Monday, October 08, 2012

Career By Design


Dengan sisten 'career by design', personil berkualitas akan terus dipantau dan diberi arahan dengan penugasan, jabatan, serta lingkungan kerja. Tujuannya untuk mendorong personil-personil terpilih mencapai puncak karier tertinggi. Sistem ini akan efektif jika kesempatan penugasan, jabatan dan lingkungan kerjanya luas. Jika kesempatan penugasan dan formasi jabatan (struktural) sangat terbatas, yang terjadi adalah pendekatan subyektifitas. Subyektifitas yang berbasis pertemanan sejak lama, orang yang pernah berjasa secara pribadi kepada si pengambil kebijakan (bukan berjasa kepada institusi), atau orang yang tidak pernah menyikiti hati si pengambil kebijakan. Tidak tertutup kemungkinan berbasiskan dikenal baik oleh si pengambil kebijakan.

Dugaan saya, cara subyektifitas ini adalah cara termudah, tidak memerlukan data porto folio yang kadang kala personalia tidak mampu menyediakan data yang akurat. Udah gitu, kemampuan daya ingat orang tua (sebagian pengambil kebijakan) yang kian meluruh menyebabkan banyak penugasan yang menguap begitu saja dari memori mereka. Jika saja catatan penugasan tersebut dikemas secara apik oleh personalia, obyektifitas akan bisa dikedepankan. Di sini peran personalia dengan catatan rapinya menjadi penting untuk mendapatkan personil terbaik untuk memimpin institusi.

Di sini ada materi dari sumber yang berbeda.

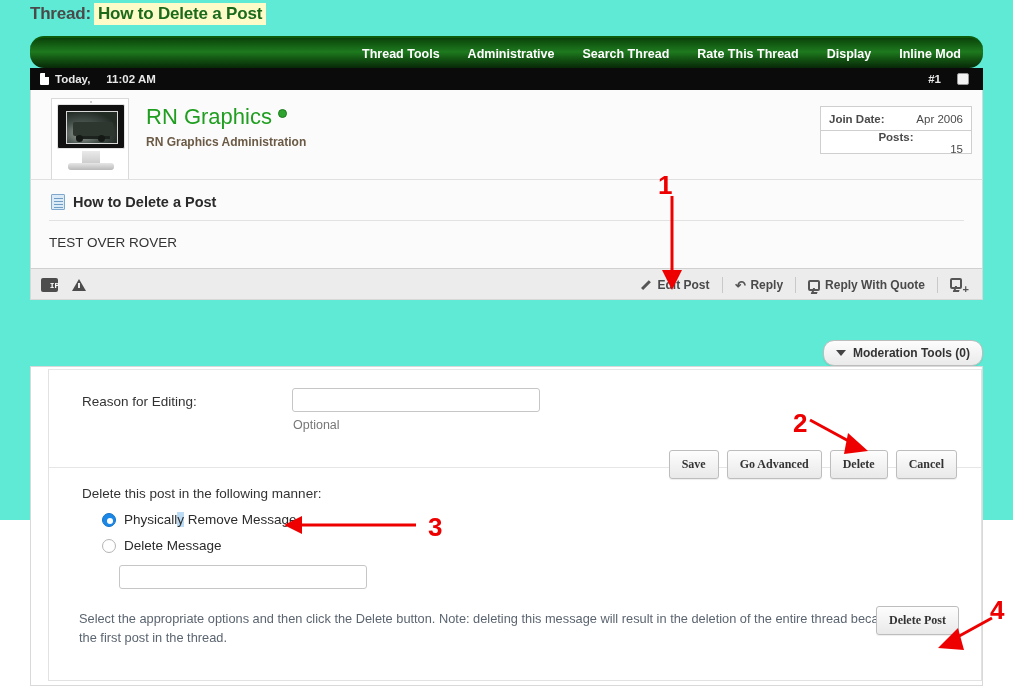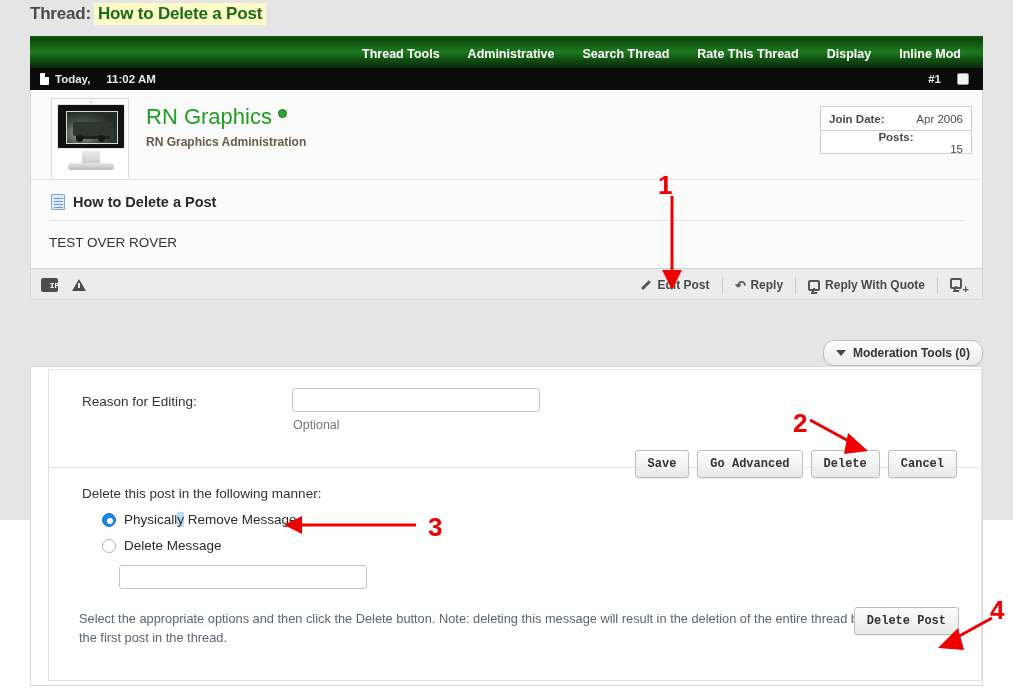--- a/index.html
+++ b/index.html
@@ -10,7 +10,7 @@
     font-family: "Liberation Sans", sans-serif;
     overflow: hidden;
   }
-  .page { position: relative; width: 1013px; height: 520px; background:#e5e5e5; }
+  .page { position: relative; width: 1013px; height: 520px; background:#5eead4; }
 
   
   .thread-title {

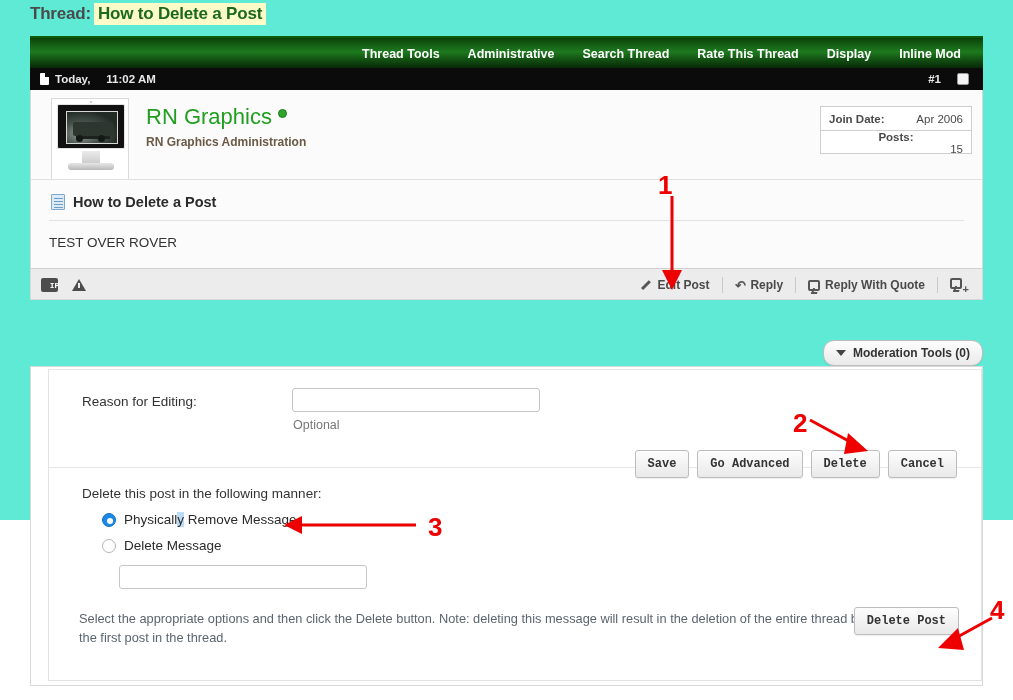--- a/index.html
+++ b/index.html
@@ -34,6 +34,7 @@
     background: linear-gradient(to bottom, #0a3d0a 0%, #0d4a0d 6%, #1e7a1e 46%, #125012 72%, #072807 100%);
     border-top: 2px solid #0c5c0c;
     position: relative;
+    border-radius: 14px;
   }
   .navlinks {
     position:absolute; right: 8px; top:0; height:32px;

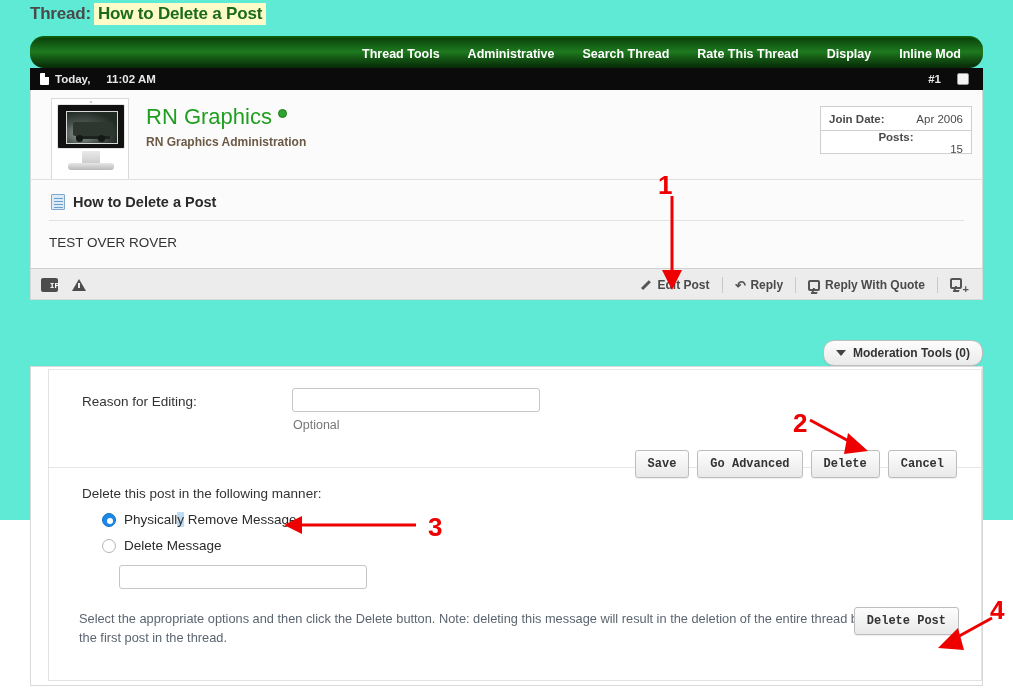--- a/index.html
+++ b/index.html
@@ -249,7 +249,7 @@
   .btn {
     border:1px solid #bdbdbd; border-radius:3px;
     background:linear-gradient(to bottom,#fdfdfd,#e9e9e9);
-    font-family:Liberation Mono, monospace;
+    font-family:Liberation Serif, serif;
     font-size:12px; font-weight:bold; color:#333;
     padding:6px 12px; cursor:pointer;
     box-shadow:0 1px 1px rgba(0,0,0,0.07);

Sistem 'career by design' jelas tidak bisa diterapkan secara berjenjang. Jenjang terendah yang bisa mengawal sistem ini, menurut pandangan saya adalah setingkat eselon II atau kalau di TNI/Polri setingkat Danyon/Kapolres. Eselon dibawahnya tidak banyak memiliki kewenangan untuk mempromosikan seorang personil, kesempatan yang terbuka adalah memberi ruang penugasan dan lingkungan kerja yang sesuai. Ketika sudah menemukan personil yang berkualitas, saat promosi yang menentukan adalah eselon II. Tentu ini akan sangat menyakitkan bagi si personil. Sudah banyak menyelesaikan penugasan, namun saat promosi terlewat atau terlupakan oleh subyektifitas si pengambil kebijakan.

Saya hanya bisa memberi kesempatan mengikutsertakan dalam berbagai pelatihan dan penugasan, mencatat inovasi dan kreasinya yang divalidasi melalui hasil kerja, mengamati dan membentuk sistem nilai yang dianut, mengembangkan soft skill. Meskipun tidak bisa memberi kesempatan promosi, saya berharap agar semua yang didapatkan bisa membesarkan jiwanya sehingga dimanapun berada, ia akan tetap bermanfaat bagi sekelilingnya. Ia selalu dibutuhkan oleh lingkungannya.

Tidak ada yang perlu dipersalahkan jika kondisi ini terjadi, yang perlu dilakukan adalah bekerja bersama untuk membenahi sistem dan mencari solusi teradil. Saling menyalahkan dan mencari kambing hitam hanya akan merugikan personil-personil terbaik untuk mendapatkan hak-nya. Konsep yang terlalu tinggi di awang-awang juga akan menyebabkan implementasi menjadi terkatung-katung dan sangat merugikan banyak orang.

Yang sudah cukup baik adalah sistem fungsional, semua hasil kerja sudah terukur dan ada nilainya. Ini sangat bertolak belakang dengan struktural. Sayangnya fungsional belum bisa mendongkrak kerjasama tim. Kerja tim hanya menyebabkan nilai yang seharusnya ia dapatkan menjadi berkurang separoh. Tapi mereka lupa, kerja tim justru bisa mengurangi waktu penyelesaian tugas hingga separoh.

Yang kadang kala menggelikan adalah karir seorang personil bisa ditentukan oleh bagaimana cara ia berpakaian. Padahal selama cara berpakaiannya tidak melanggar norma-norma kepatutan, tidak ada hak orang lain untuk memvonis. Padahal cara berpakaian sangat ditentukan dengan lingkungan kerjanya. Bisa jadi personil yang penampilannya sederhana mampu memberikan kontribusi dan solusi terbaik kepada institusinya. Ketimbang personil yang hanya memikirkan penampilan semata, pencitraan belaka, tidak memikirkan mission accomplish.